В любом случае, была возможность введения российских миротворческих сил, мы могли бы выстроить свою миротворческую миссию по линии разграничения, это бы исключило обстрелы, потому что стрелять по российским военным — чревато, и Украина на это бы не пошла. И это бы привело к тем же самые последствиям, которые мы имеем сейчас — отзыв послов, санкции. Почему-то наше руководство думало, что этого можно было избежать. Этого нельзя было избежать.
— Вы считаете, они так думали?
— Но иначе они бы этого не сделали. Это единственное объяснение. Они боялись какой-то большой войны. На самом деле начинать войну из-за Украины никто бы не стал.

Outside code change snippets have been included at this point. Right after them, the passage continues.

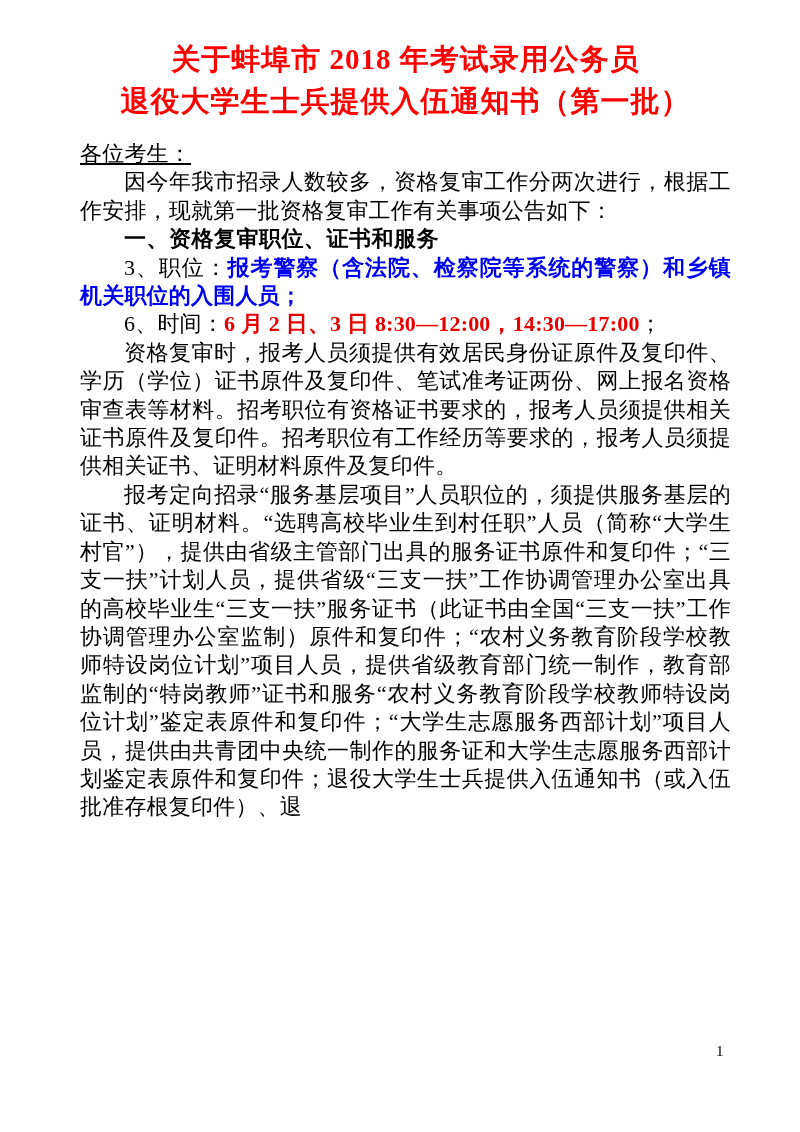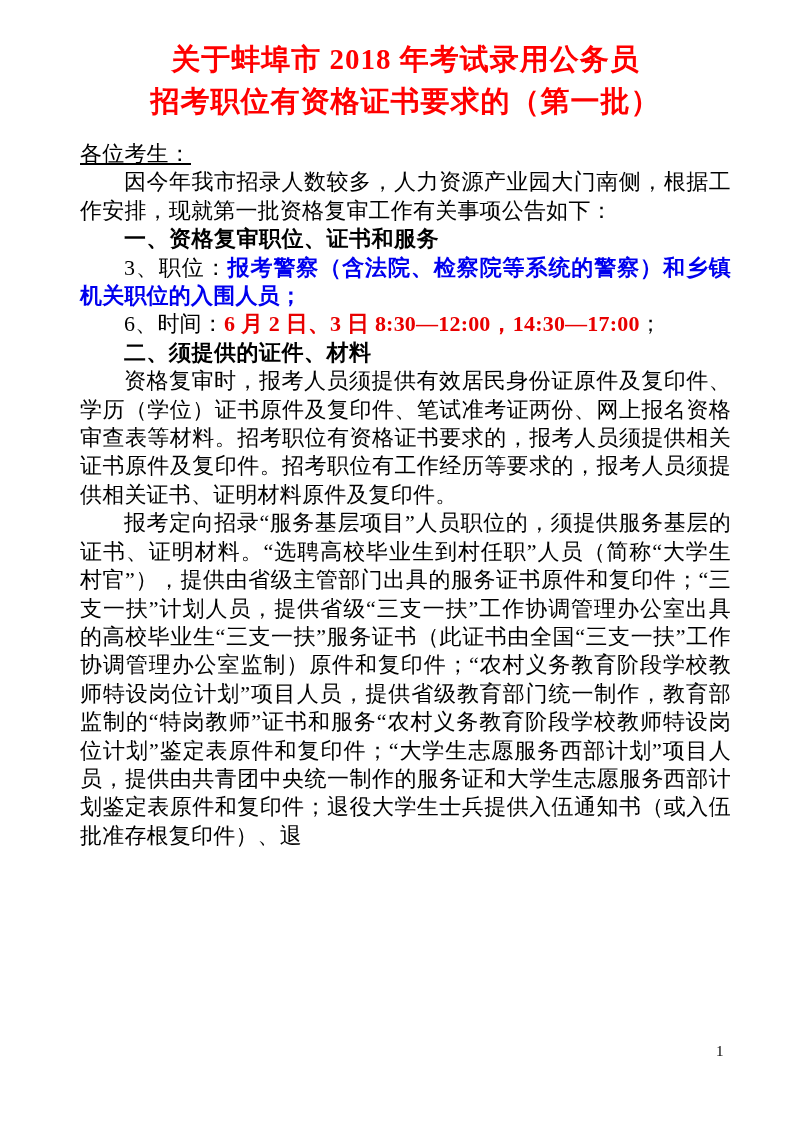"招考职位有资格证书要求的（第一批）" span.t-line { text: 招考职位有资格证书要求的 -> 退役大学生士兵提供入伍通知书 }
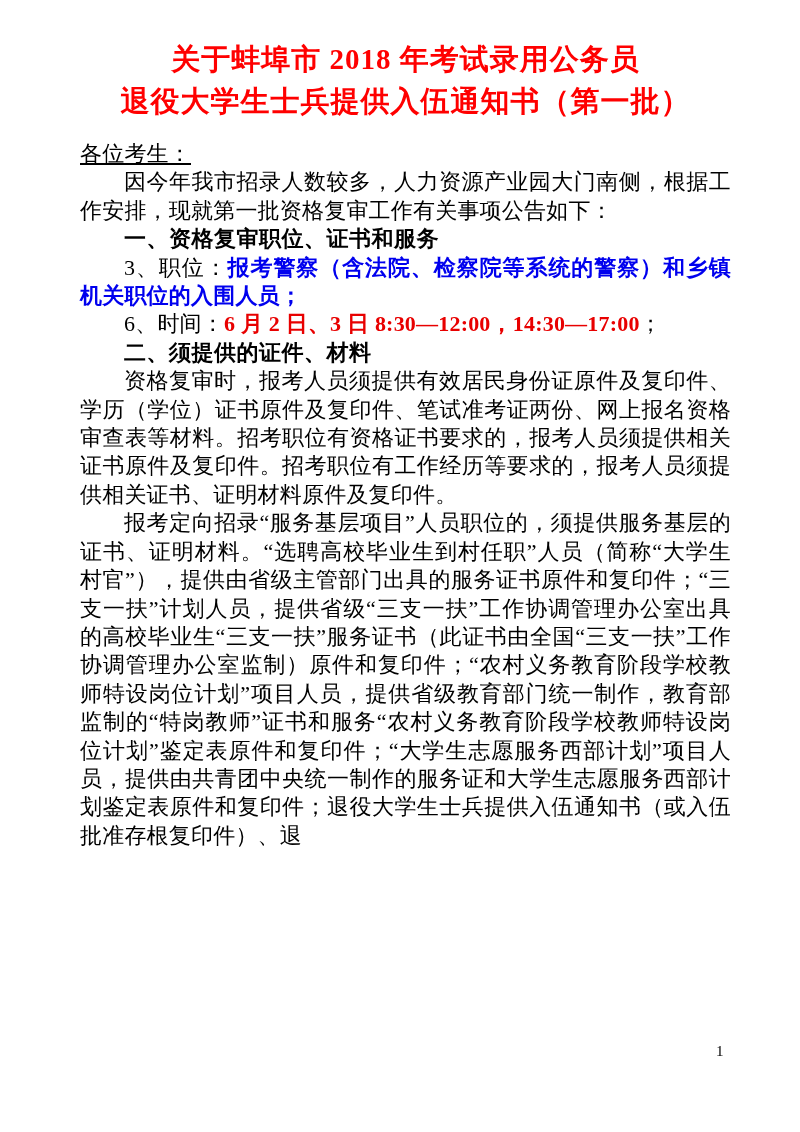"因今年我市招录人数较多，人力资源产业园大门南侧，根据工作安排，现就第一批资格复审" p { text: 人力资源产业园大门南侧 -> 资格复审工作分两次进行 }
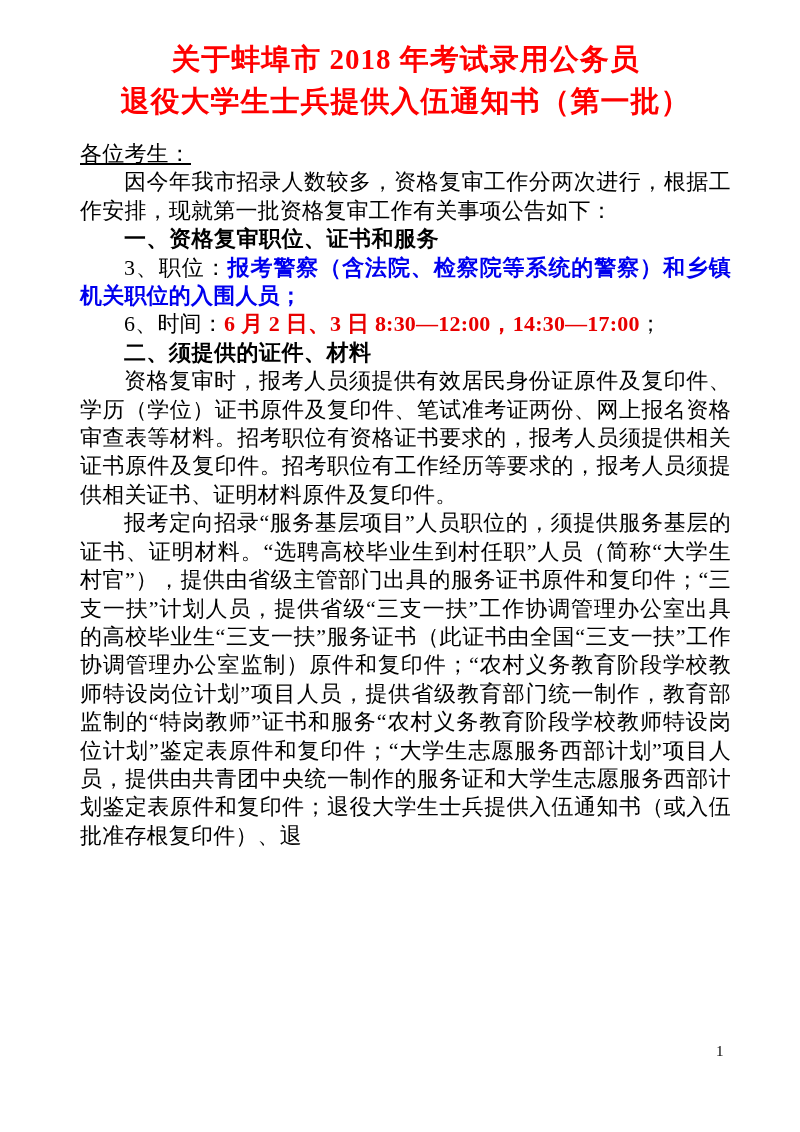"二、须提供的证件、材料" p.section-heading { html: <p>二、须提供的证件、材料</p> -> none }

— Вы сейчас ездите на Донбасс?
— Я жду, когда ситуация прояснится, и если там начнутся активные боевые действия, я безусловно туда поеду, и я их жду…
— Такими темпами активные боевые действия могут начаться не только на Донбассе, но и у нас. Конечно, не дай Бог и в церкви молятся, чтобы был мир.
— Будем надеяться, что стрелять здесь придется не скоро, хотя вероятность такая есть, но мы к этому отношения ни в коем случае иметь не будем, поэтому посмотрим, как всё будет развиваться.
— Как вы относитесь к тому, что о вас пишут в интернет-изданиях, блогах, вас критикуют или иронизируют, особенно в либеральных СМИ?
— На самом деле меня критикуют с разных сторон. Если люди не принимают, что я говорю, они не примут и меня. Ни один человек, который ко мне хорошо относится, не изменил мнение обо мне. Поэтому я не беспокоюсь.
Например, самый первый запрет был связан с тем, что я находился в пивном пабе, но все прекрасно понимают, что никакими канонами это не регламентировано. Конечно, в рамках информационной политики это было ошибочным, но тут, как говорится, лес рубят — щепки летят. Я склонен к активной деятельности и здесь могут быть как ошибки, неизбежные при такой деятельности, так и положительные результаты.
Я сделал выводы. Значит, так должно было случиться, иначе не было бы стимула для развития. Сегодня я бы не сделал таких промахов, хотя до сих пор считаю, что умные люди и те, кому мои взгляды близки, как тогда не соблазнились и остались моими друзьями, так и сейчас ими остаются.